All these silly prejudices against meat, that it heated the blood (whatever that means) and produce uric acid, harden arteries, inflame kidneys, etc. have now been proved to be fairytales, utterly without foundation in scientific fact. Red meat has nothing whatsoever to do with causing gout and rheumatism, because neither of these diseases is due to foods or drinks of any sort, but solely to what we call local infections: little pockets of pus full of robber germs – mostly streptococcus around the roots of our teeth, in the pouches of our tonsils, in the nasal passage and sinuses of our forehead.
Our belief now (the food science community) is that foods of any kind had absolutely nothing to do with the case. On the contrary, the very worst cases on record in all medical history of hardening and calcification of arteries all over the body have been found especially among certain orders of oriental monks who live almost exclusively upon starch and pulse, and abstain from meat entirely.
I brought this to your attention to revive your confidence in meat as the best source of protein there is. Consumed moderately, meat is good for you.
But we will soon run out of meat in Namibia. We won’t be able to sustainably produce meat enough for ourselves, let alone for export, unless and until we adopt new technologies such as cultured meat (lab-grown meat).
This technology, while it may require large investments, is not complicated at all, and certainly not controversial. To be brief, cultured meat is grown from animal cells, and is structurally identical to meat. From a genetic and structural profile, it is meat.
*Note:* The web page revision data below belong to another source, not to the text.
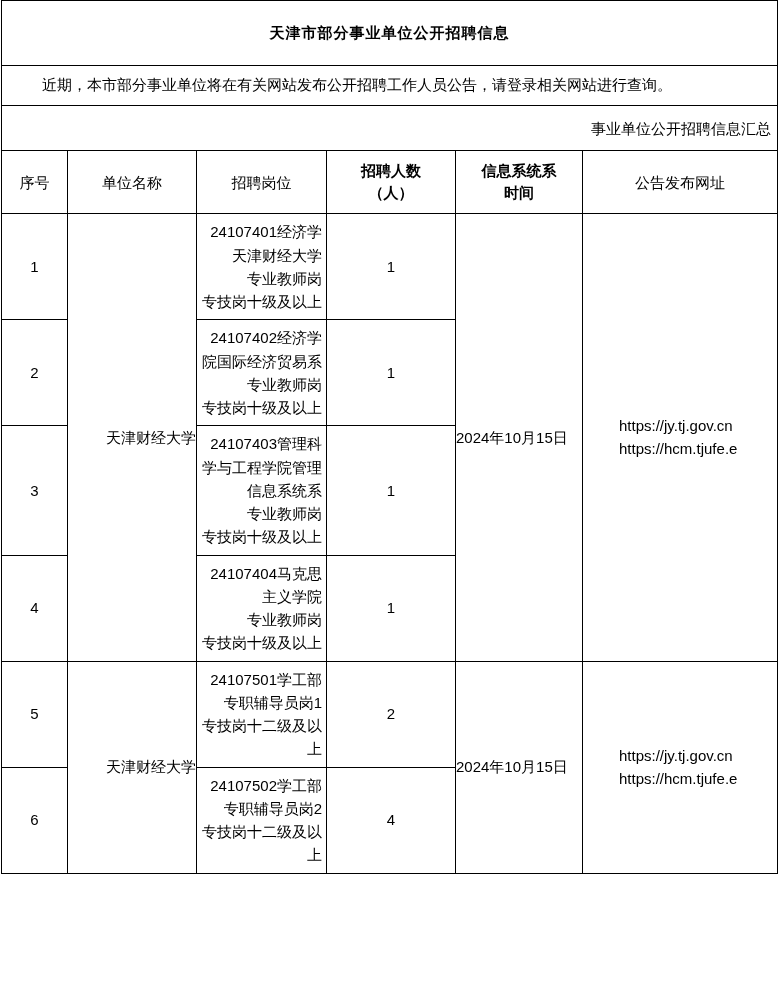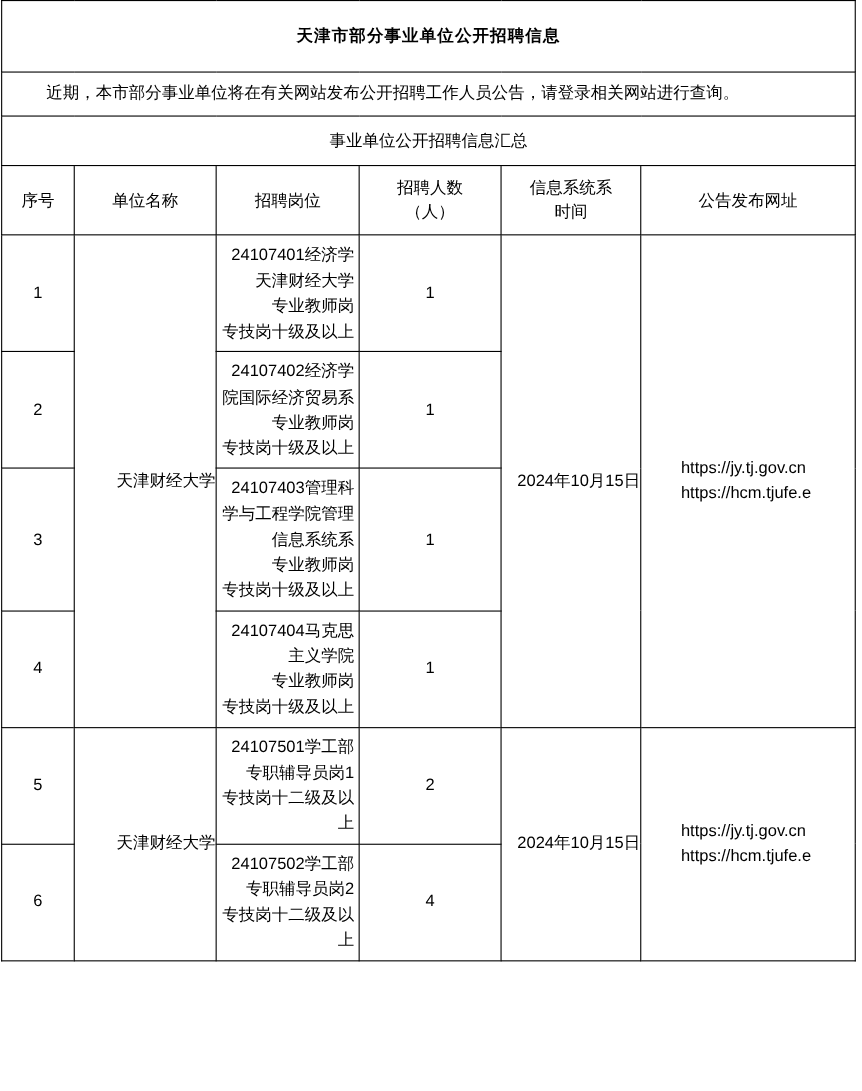"事业单位公开招聘信息汇总" .section-cell { text-align: center -> right }
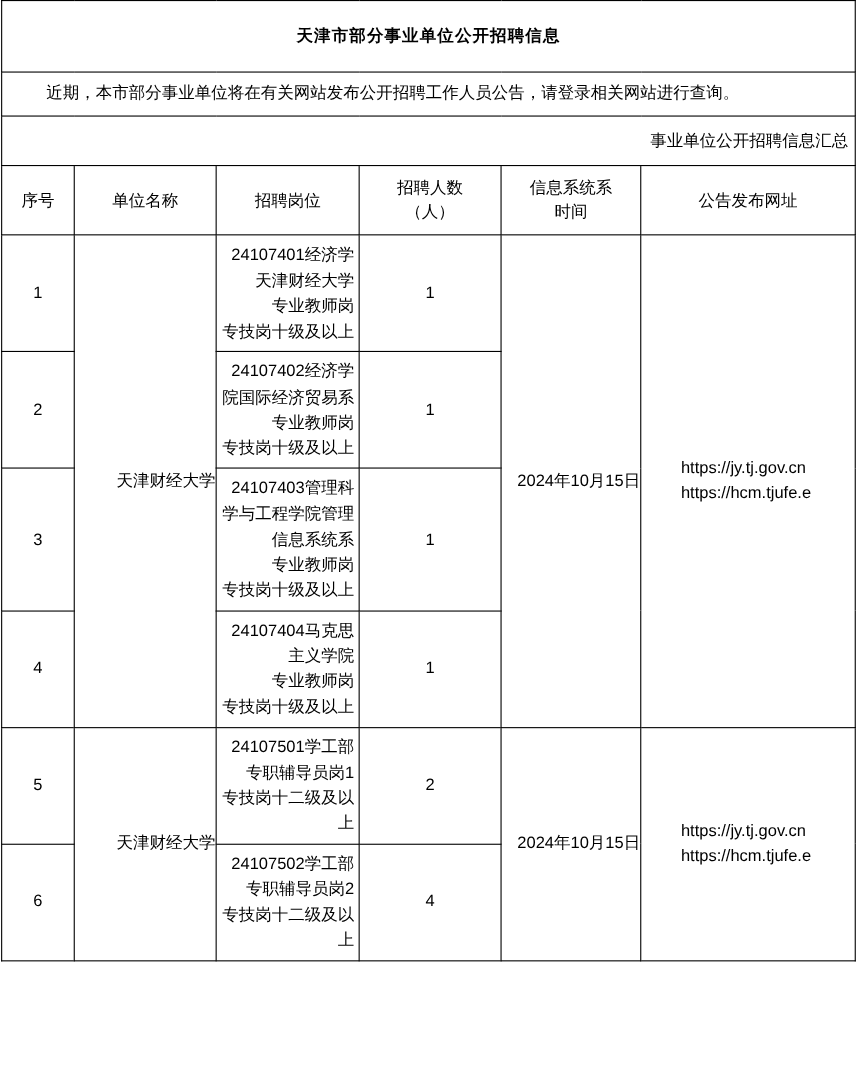"招聘人数" .hdr .two-line { font-weight: none -> bold }
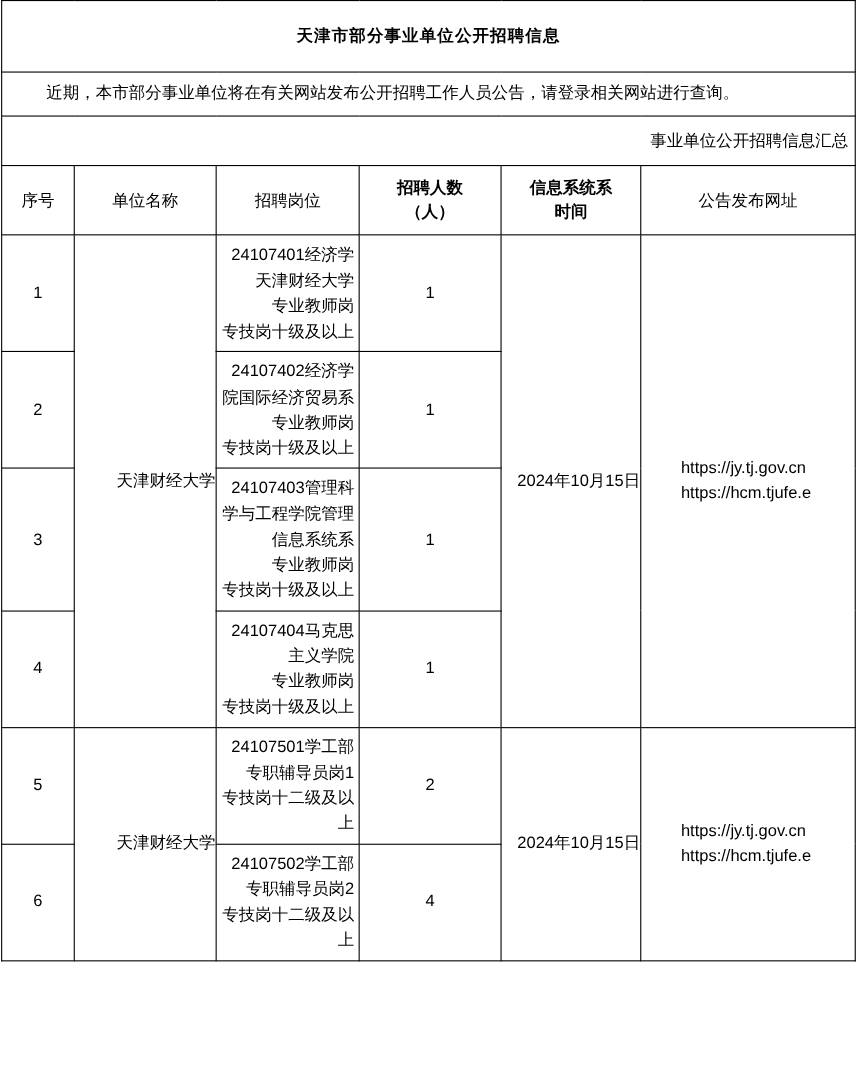"2024年10月15日" .c-date { text-align: right -> left }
You just do not have that slaughter component as a step in the whole process, which is good since we do not have enough livestock to slaughter.
Elsewhere, there are already a dozen food technology companies which embark upon this technology. In 2020, Eat Just Company began selling lab-grown chicken nuggets in Singapore. That company generated about US$267 million in 2021, and was planning to build a bio-engineering meat facility in Qatar. The industry is still at its infant stage and is projected to be worth US$25 billion by 2030, according to Bloomberg Businessweek. The question thus remains: will the Namibian government and private institutions as well as individual investors jump onto this ship of opportunities, or will they just stand by and watch as life passes us by again? Only time will tell.